▶ Problem requirements
What you return should be only the lines in the entries below between the one holding "ELVEN LEGACY COLLECTION: 2" and the one holding "shipping method: UPS -> DPD", ends included, with every picture left out.

▶ Records
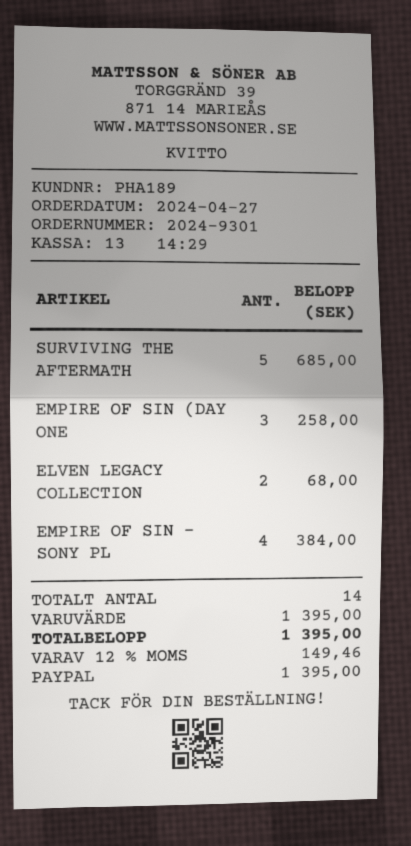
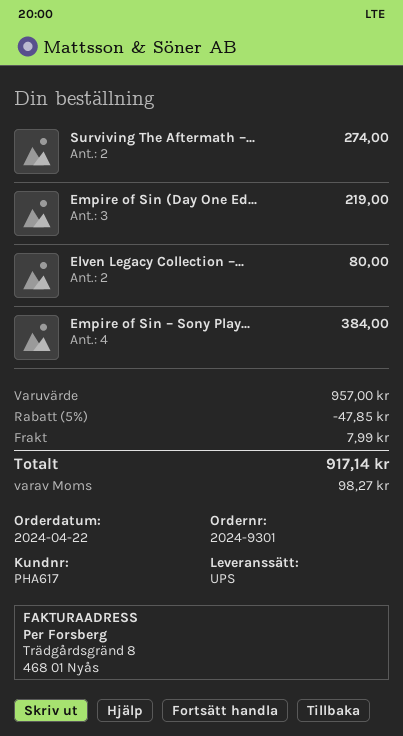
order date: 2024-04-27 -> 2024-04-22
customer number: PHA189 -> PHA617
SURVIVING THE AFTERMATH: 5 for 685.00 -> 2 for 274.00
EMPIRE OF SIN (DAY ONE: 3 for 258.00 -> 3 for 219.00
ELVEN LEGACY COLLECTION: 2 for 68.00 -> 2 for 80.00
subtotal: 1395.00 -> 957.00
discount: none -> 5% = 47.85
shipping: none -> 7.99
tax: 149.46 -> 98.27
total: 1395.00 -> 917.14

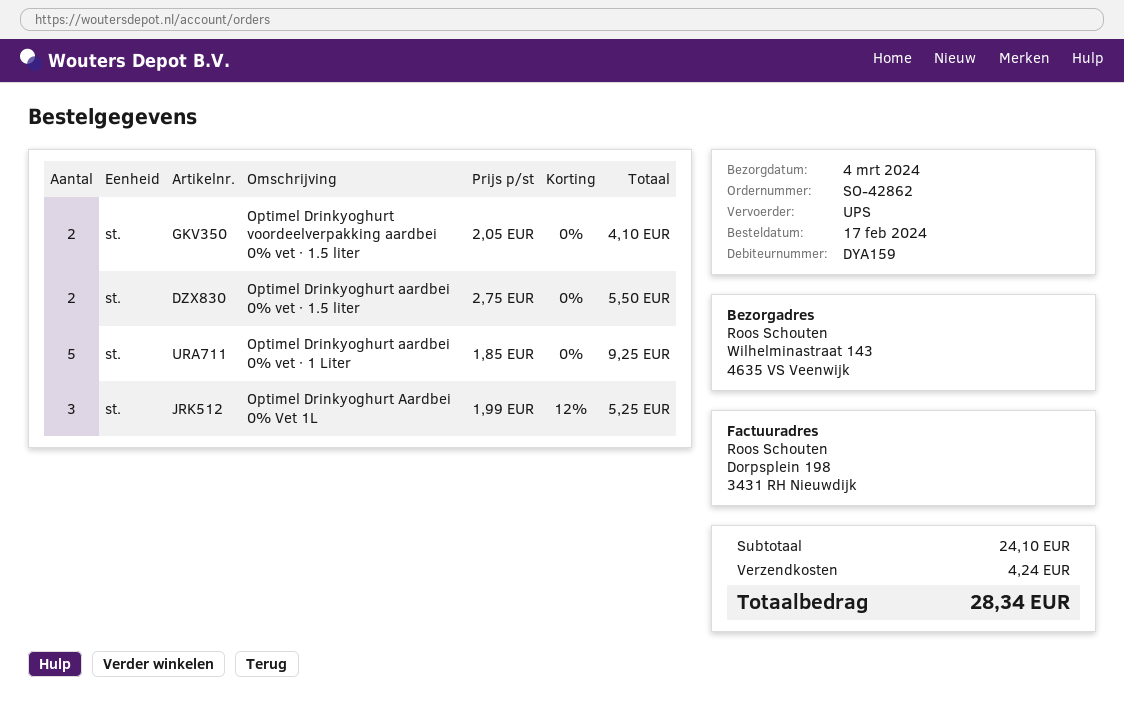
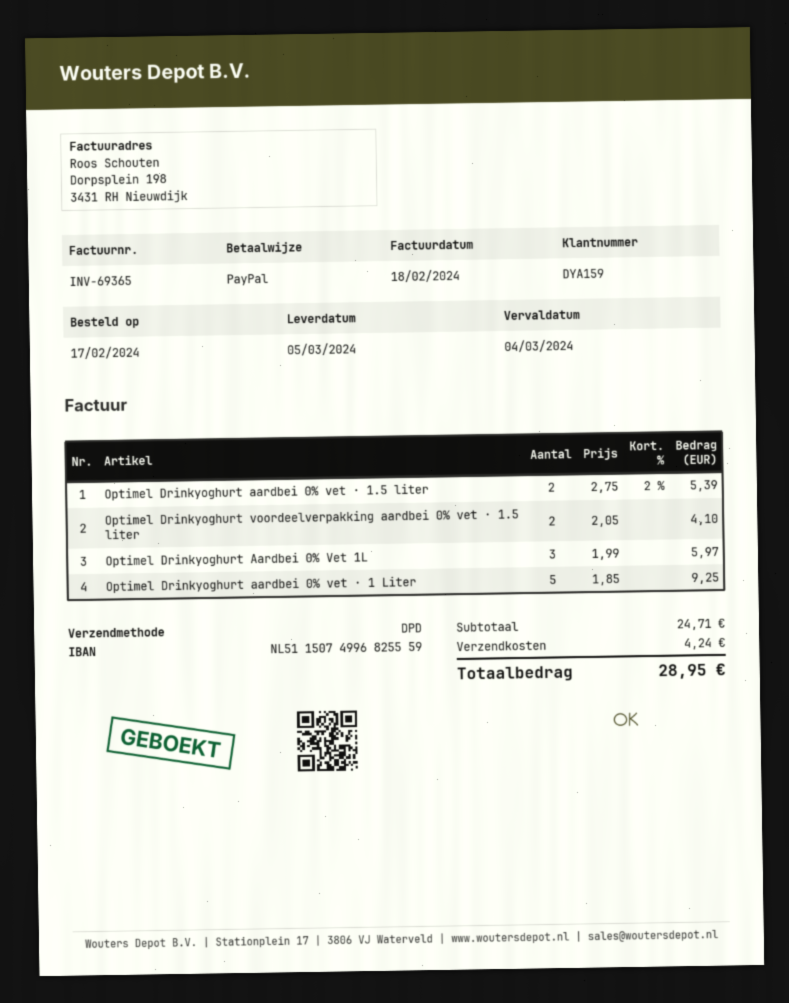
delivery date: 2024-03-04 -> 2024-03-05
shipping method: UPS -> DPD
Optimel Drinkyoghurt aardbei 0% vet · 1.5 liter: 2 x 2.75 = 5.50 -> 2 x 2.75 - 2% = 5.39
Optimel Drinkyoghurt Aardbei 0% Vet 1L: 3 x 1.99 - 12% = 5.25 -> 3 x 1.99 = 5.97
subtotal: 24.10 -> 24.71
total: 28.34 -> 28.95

▶ Result of this exercise
ELVEN LEGACY COLLECTION: 2 for 68.00 -> 2 for 80.00
subtotal: 1395.00 -> 957.00
discount: none -> 5% = 47.85
shipping: none -> 7.99
tax: 149.46 -> 98.27
total: 1395.00 -> 917.14

delivery date: 2024-03-04 -> 2024-03-05
shipping method: UPS -> DPD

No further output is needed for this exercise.